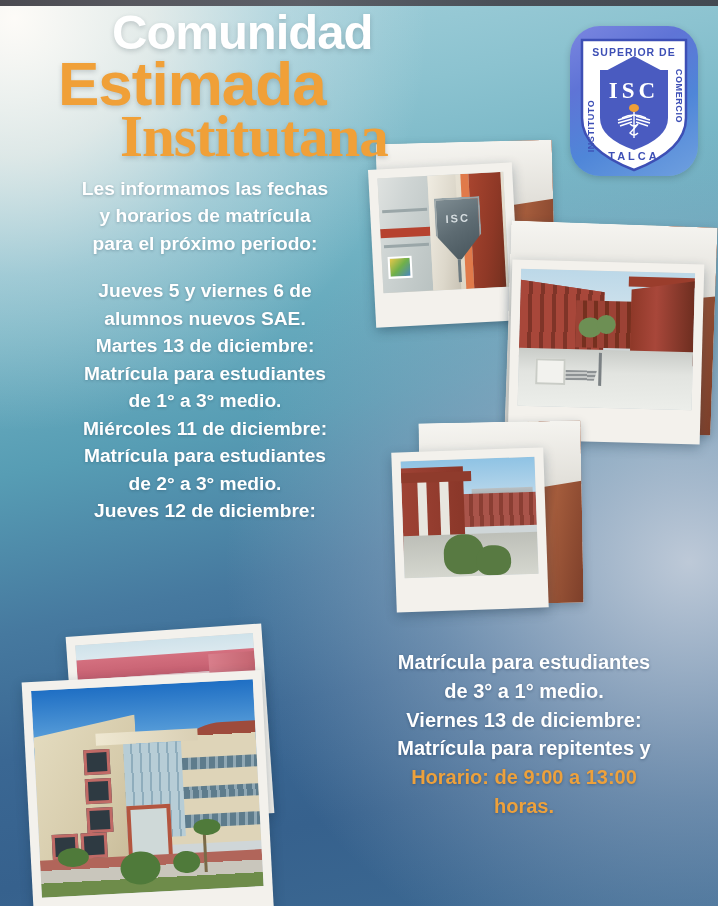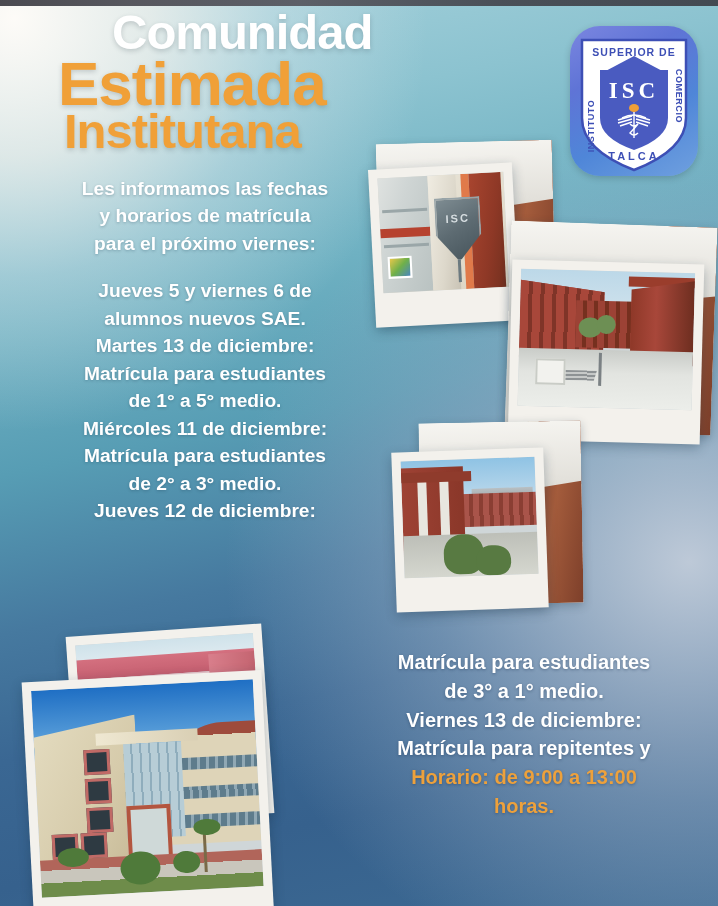--- a/index.html
+++ b/index.html
@@ -39,7 +39,7 @@
   }
   .h1{font-size:62px;color:#f0a038;padding-left:58px;}
   .h2{font-size:49px;color:#ffffff;padding-left:112px;margin-top:-4px;}
-  .h3{font-size:49px;color:#f0a038;padding-left:64px;margin-top:-3px;}
+  .h3{font-size:59px;color:#f0a038;padding-left:120px;margin-top:-3px;font-family:Liberation Serif, serif;}
 
   
   .logo-box{

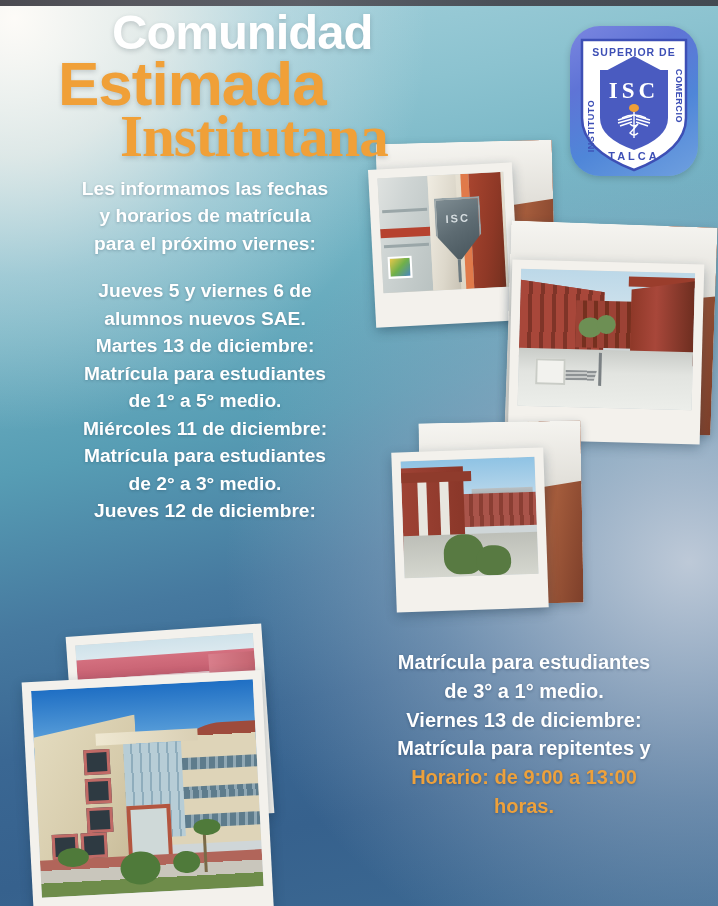--- a/index.html
+++ b/index.html
@@ -333,7 +333,7 @@
   <div class="text-upper">
     <div>Les informamos las fechas</div>
     <div>y horarios de matrícula</div>
-    <div>para el próximo viernes:</div>
+    <div>para el próximo periodo:</div>
     <span class="gap"></span>
     <div>Jueves 5 y viernes 6 de</div>
     <div>alumnos nuevos SAE.</div>

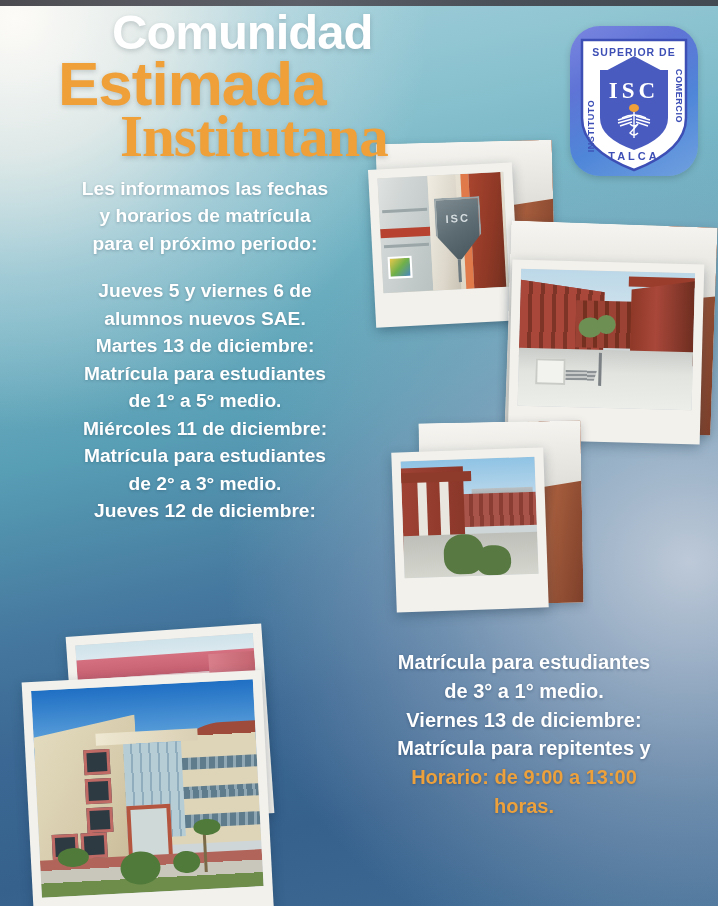--- a/index.html
+++ b/index.html
@@ -339,7 +339,7 @@
     <div>alumnos nuevos SAE.</div>
     <div>Martes 13 de diciembre:</div>
     <div>Matrícula para estudiantes</div>
-    <div>de 1° a 5° medio.</div>
+    <div>de 1° a 3° medio.</div>
     <div>Miércoles 11 de diciembre:</div>
     <div>Matrícula para estudiantes</div>
     <div>de 2° a 3° medio.</div>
—————
The copy you produce must hold all the records above exactly and none of their pictures.

--- a/index.html
+++ b/index.html
@@ -39,7 +39,7 @@
   }
   .h1{font-size:62px;color:#f0a038;padding-left:58px;}
   .h2{font-size:49px;color:#ffffff;padding-left:112px;margin-top:-4px;}
-  .h3{font-size:49px;color:#f0a038;padding-left:64px;margin-top:-3px;}
+  .h3{font-size:59px;color:#f0a038;padding-left:120px;margin-top:-3px;font-family:Liberation Serif, serif;}
 
   
   .logo-box{

--- a/index.html
+++ b/index.html
@@ -333,7 +333,7 @@
   <div class="text-upper">
     <div>Les informamos las fechas</div>
     <div>y horarios de matrícula</div>
-    <div>para el próximo viernes:</div>
+    <div>para el próximo periodo:</div>
     <span class="gap"></span>
     <div>Jueves 5 y viernes 6 de</div>
     <div>alumnos nuevos SAE.</div>

--- a/index.html
+++ b/index.html
@@ -339,7 +339,7 @@
     <div>alumnos nuevos SAE.</div>
     <div>Martes 13 de diciembre:</div>
     <div>Matrícula para estudiantes</div>
-    <div>de 1° a 5° medio.</div>
+    <div>de 1° a 3° medio.</div>
     <div>Miércoles 11 de diciembre:</div>
     <div>Matrícula para estudiantes</div>
     <div>de 2° a 3° medio.</div>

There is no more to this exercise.